> **What you have to do**
Reproduce the opening lines of the listing below exactly, stopping after the line that contains "- Create a new" and leaving out any pictures.

> **Provided records**
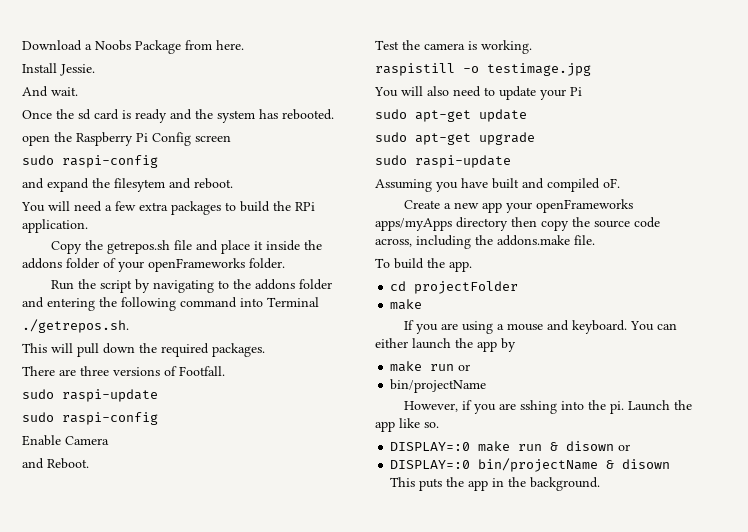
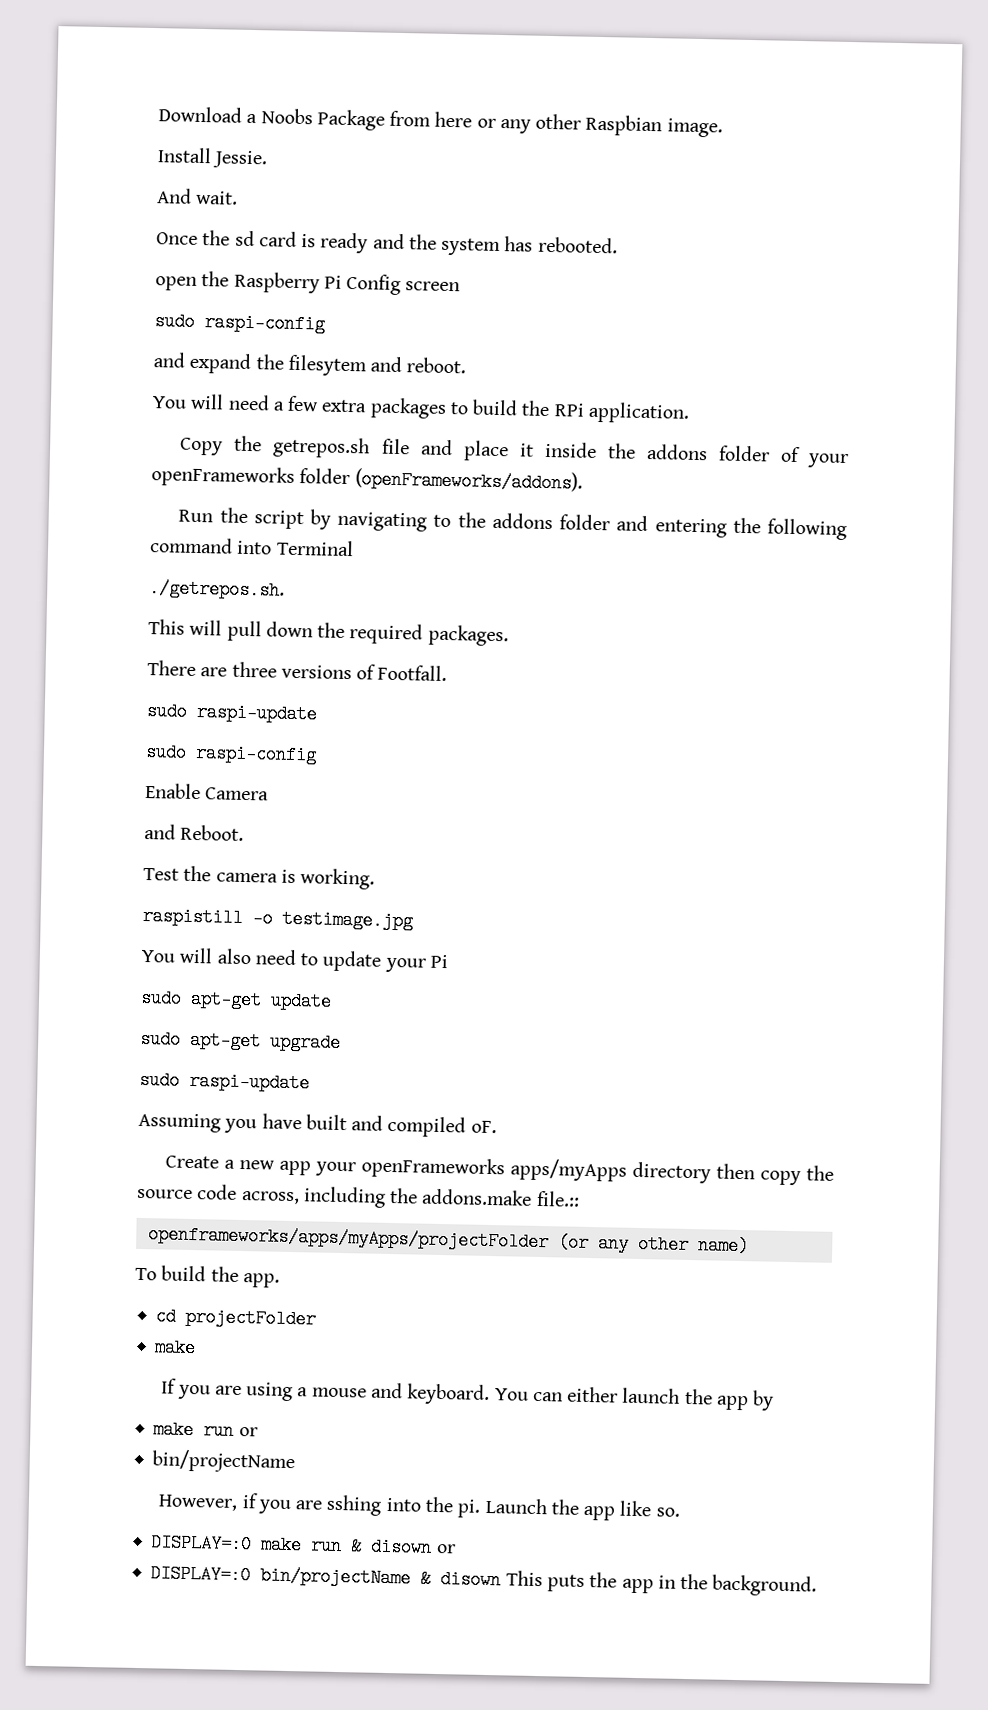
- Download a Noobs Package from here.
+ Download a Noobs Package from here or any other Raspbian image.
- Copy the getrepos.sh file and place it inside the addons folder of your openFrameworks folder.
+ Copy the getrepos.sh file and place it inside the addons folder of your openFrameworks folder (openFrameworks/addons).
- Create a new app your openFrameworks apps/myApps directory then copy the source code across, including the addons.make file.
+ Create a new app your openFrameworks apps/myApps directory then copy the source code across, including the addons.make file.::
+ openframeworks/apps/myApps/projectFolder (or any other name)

> **Worked solution**
- Download a Noobs Package from here.
+ Download a Noobs Package from here or any other Raspbian image.
- Copy the getrepos.sh file and place it inside the addons folder of your openFrameworks folder.
+ Copy the getrepos.sh file and place it inside the addons folder of your openFrameworks folder (openFrameworks/addons).
- Create a new app your openFrameworks apps/myApps directory then copy the source code across, including the addons.make file.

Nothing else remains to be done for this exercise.